Три года, проведенные мною в Кембридже, были в отношении академических занятий так же на сто процентов затрачены впустую, как годы, проведенные в Эдинбурге и в школе. Я пробовал заняться арифметикой и даже отправился для этого в Бармут в летнюю пору 1828 г. с личным педагогом (чрезвычайно тупым человеком), но занятия мои шли очень вяло. Они вызывали у меня отвращение основным образом поэтому, что я не в состоянии был усмотреть какой-нибудь смысл в первых основаниях алгебры. Это отсутствие у меня терпения было чрезвычайно глуповатым, и потом я глубоко сожалел о том, что не продвинулся по последней мере так, чтоб уметь хотя бы мало разбираться в великих руководящих началах арифметики, ибо люди, овладевшие ею, кажутся мне наделенными каким-то добавочным орудием разума [«extra sense»].
В Институте читались по разным отраслям познания общественные лекции, посещение которых было полностью добровольным, но мне уже так осточертели лекции в Эдинбурге, что я не прогуливался даже на красноречивые и достойные внимания лекции Седжвика. Если б я посещал их, то стал бы, возможно, геологом ранее, чем это случилось в реальности. Я посещал, но, лекции Генсло по ботанике, и они чрезвычайно нравились мне, потому что отличались исключительной ясностью изложения и превосходными демонстрациями; но ботанику я не изучал. Генсло имел обыкновение совершать со своими учениками,.в том числе и с наиболее старенькыми членами Института, полевые экскурсии,- пешком, в отдаленные места - в каретах и вниз по реке - на баркасе,- и во время этих экскурсий читал лекции о наиболее редких растениях и животных, которых удавалось следить. Экскурсии эти были восхитительны.

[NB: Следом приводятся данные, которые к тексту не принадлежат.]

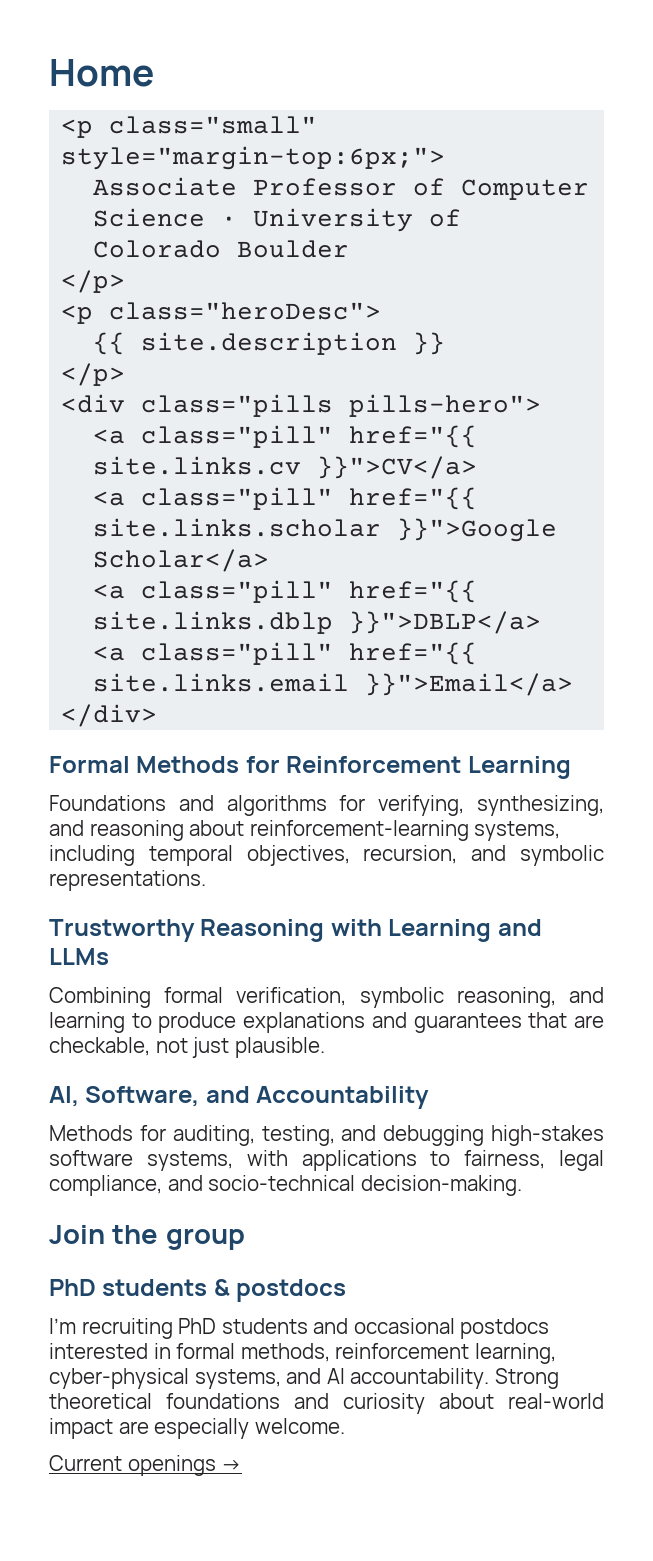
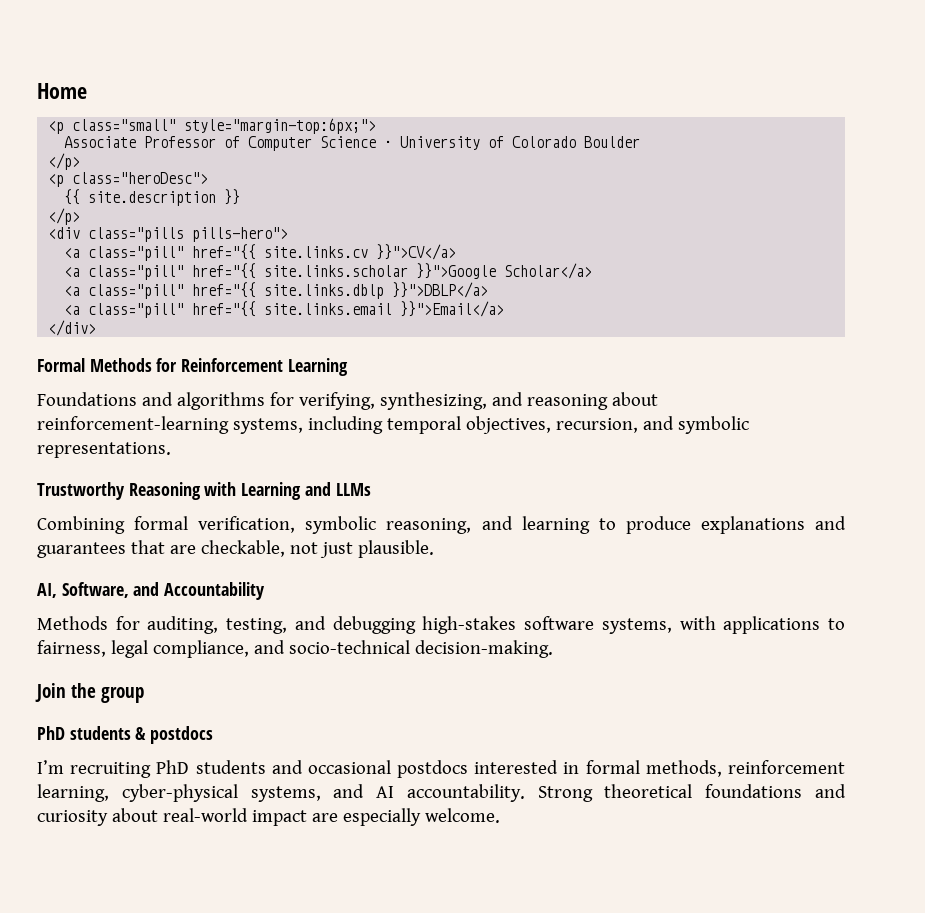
- Current openings →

Моя страсть к ружейной стрельбе и охоте, а ежели это не удавалось выполнить, то - к прогулкам верхом по окрестностям, привела меня в кружок любителей спорта, посреди которых было несколько юных людей не чрезвычайно высочайшей нравственности. По вечерам мы нередко совместно обедали, хотя, нужно огласить, на этих обедах часто бывали люди наиболее дельные; по временам мы порядочно выпивали, а потом забавно пели и игрались в карты. Знаю, что я должен стыдиться дней и вечеров, растраченных схожим образом, но некие из моих друзей были такие милые люди, а настроение наше бывало таковым радостным, что не могу не вспоминать о этих временах с чувством большогоудовольствия.

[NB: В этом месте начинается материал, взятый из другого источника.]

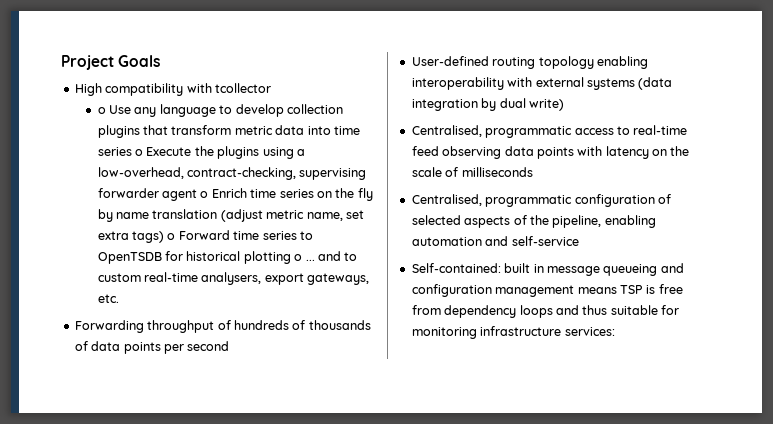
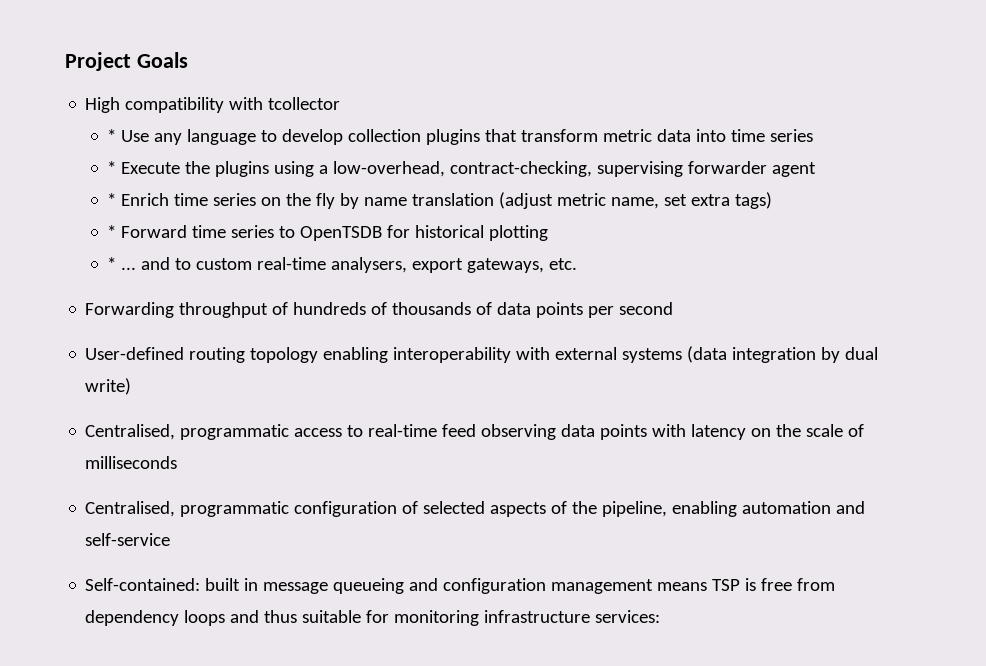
- o Use any language to develop collection plugins that transform metric data into time series o Execute the plugins using a low-overhead, contract-checking, supervising forwarder agent o Enrich time series on the fly by name translation (adjust metric name, set extra tags) o Forward time series to OpenTSDB for historical plotting o ... and to custom real-time analysers, export gateways, etc.
+ * Use any language to develop collection plugins that transform metric data into time series
+ * Execute the plugins using a low-overhead, contract-checking, supervising forwarder agent
+ * Enrich time series on the fly by name translation (adjust metric name, set extra tags)
+ * Forward time series to OpenTSDB for historical plotting
+ * ... and to custom real-time analysers, export gateways, etc.

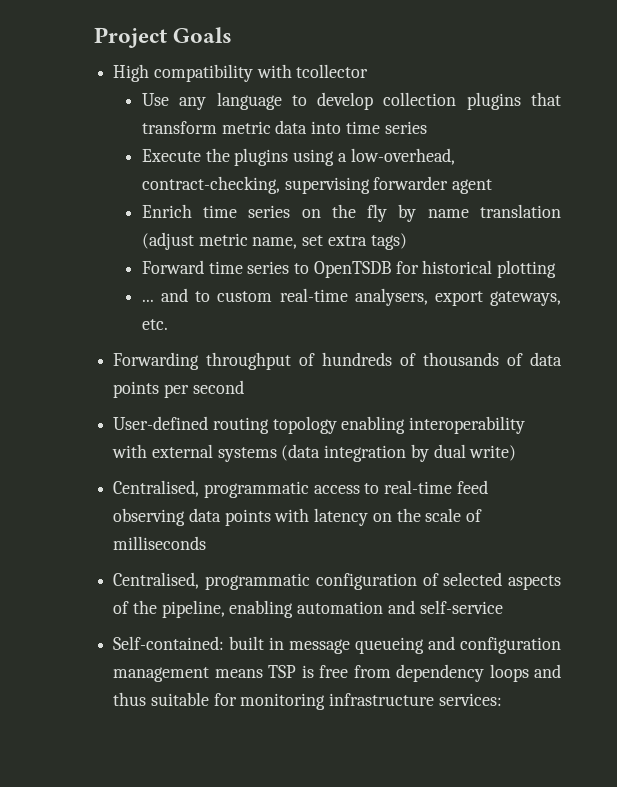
- * Use any language to develop collection plugins that transform metric data into time series
+ Use any language to develop collection plugins that transform metric data into time series
- * Execute the plugins using a low-overhead, contract-checking, supervising forwarder agent
+ Execute the plugins using a low-overhead, contract-checking, supervising forwarder agent
- * Enrich time series on the fly by name translation (adjust metric name, set extra tags)
+ Enrich time series on the fly by name translation (adjust metric name, set extra tags)
- * Forward time series to OpenTSDB for historical plotting
+ Forward time series to OpenTSDB for historical plotting
- * ... and to custom real-time analysers, export gateways, etc.
+ ... and to custom real-time analysers, export gateways, etc.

Но мне приятно вспоминать, что у меня было много и остальных друзей, совсем другого рода. Я был в большой дружбе с Уитли, который потом стал лауреатом Кембриджского института по арифметике, мы повсевременно совершали с ним долгие прогулки. Он привил мне вкус к картинам и неплохим гравюрам, и я заполучил несколько экземпляров. Я нередко бывал в Галерее Фицуильяма, и у меня, видимо, был достаточно неплохой вкус, ибо я восхищался непременно наилучшими картинами и дискуссировал их со старенькым хранителем Галереи. С огромным энтузиазмом прочел я также книжку сэра Джошуи Рейнольдса. Вкус этот, хотя не был прирожденным, сохранялся у меня в протяжении пары лет, и почти все картины в Государственной галерее в Лондоне доставляли мне истинное удовольствие, а одна картина Себастьяна дель Пьомбо возбудила во мне чувствовеличественного.

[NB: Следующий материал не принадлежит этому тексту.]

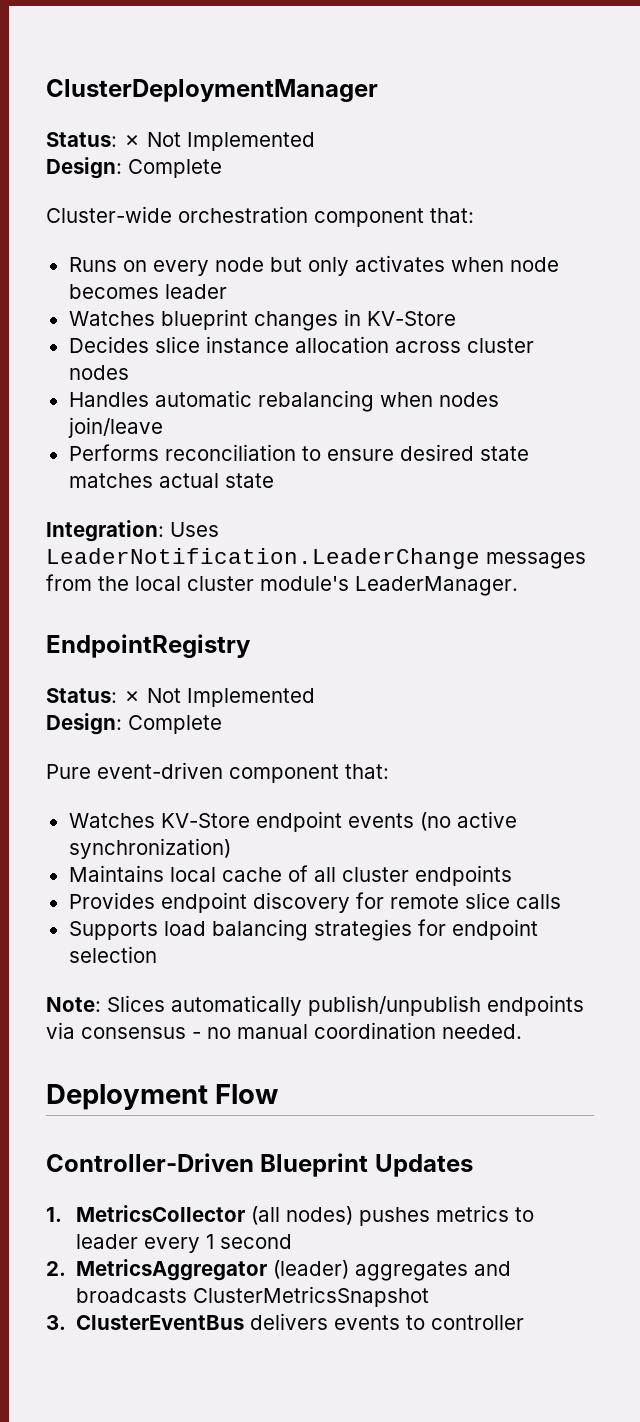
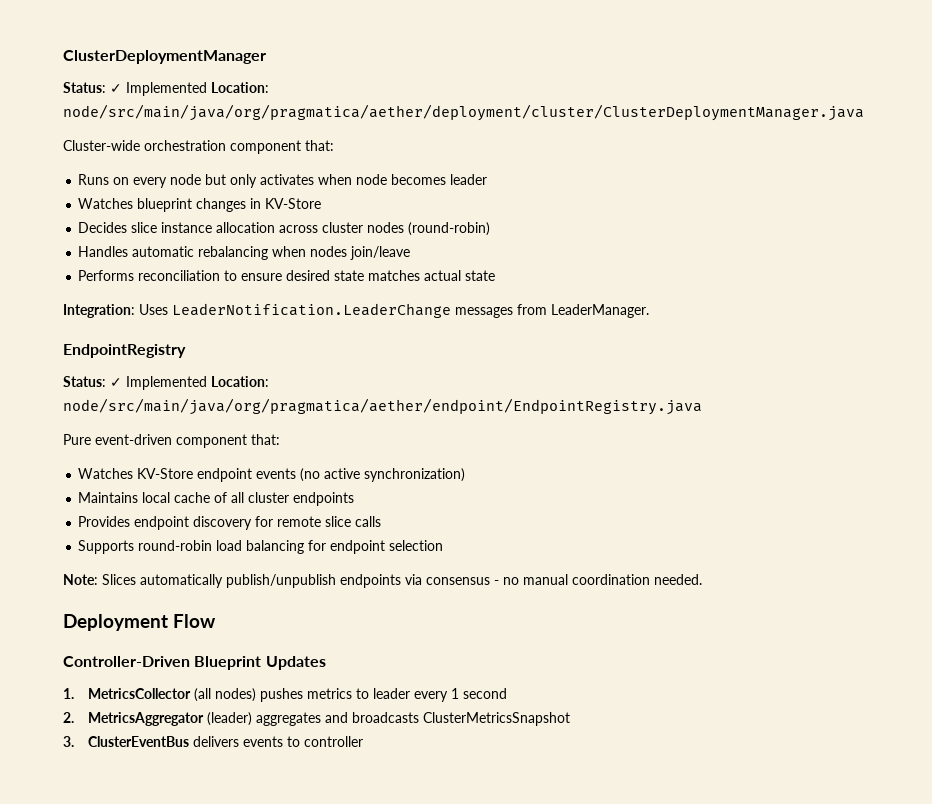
  ClusterDeploymentManager
- Status: ✗ Not Implemented
- Design: Complete
+ Status: ✓ Implemented Location: node/src/main/java/org/pragmatica/aether/deployment/cluster/ClusterDeploymentManager.java
- Decides slice instance allocation across cluster nodes
+ Decides slice instance allocation across cluster nodes (round-robin)
- Integration: Uses LeaderNotification.LeaderChange messages from the local cluster module's LeaderManager.
+ Integration: Uses LeaderNotification.LeaderChange messages from LeaderManager.
  EndpointRegistry
- Status: ✗ Not Implemented
- Design: Complete
+ Status: ✓ Implemented Location: node/src/main/java/org/pragmatica/aether/endpoint/EndpointRegistry.java
- Supports load balancing strategies for endpoint selection
+ Supports round-robin load balancing for endpoint selection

Я бывал также в музыкальном кружке, кажется, благодаря моему сердечному другу Герберту, окончившему Институт с высшим различием по арифметике. Общаясь с этими людьми и слушая их игру, я заполучил точно выраженный вкус к музыке и стал очень нередко распределять свои прогулки так, чтоб слушать в будние дни хоралы в церкви Института короля [King's College]. Я испытывал при всем этом такое интенсивное удовольствие, что по временам у меня пробегала дрожь по спинному хребту.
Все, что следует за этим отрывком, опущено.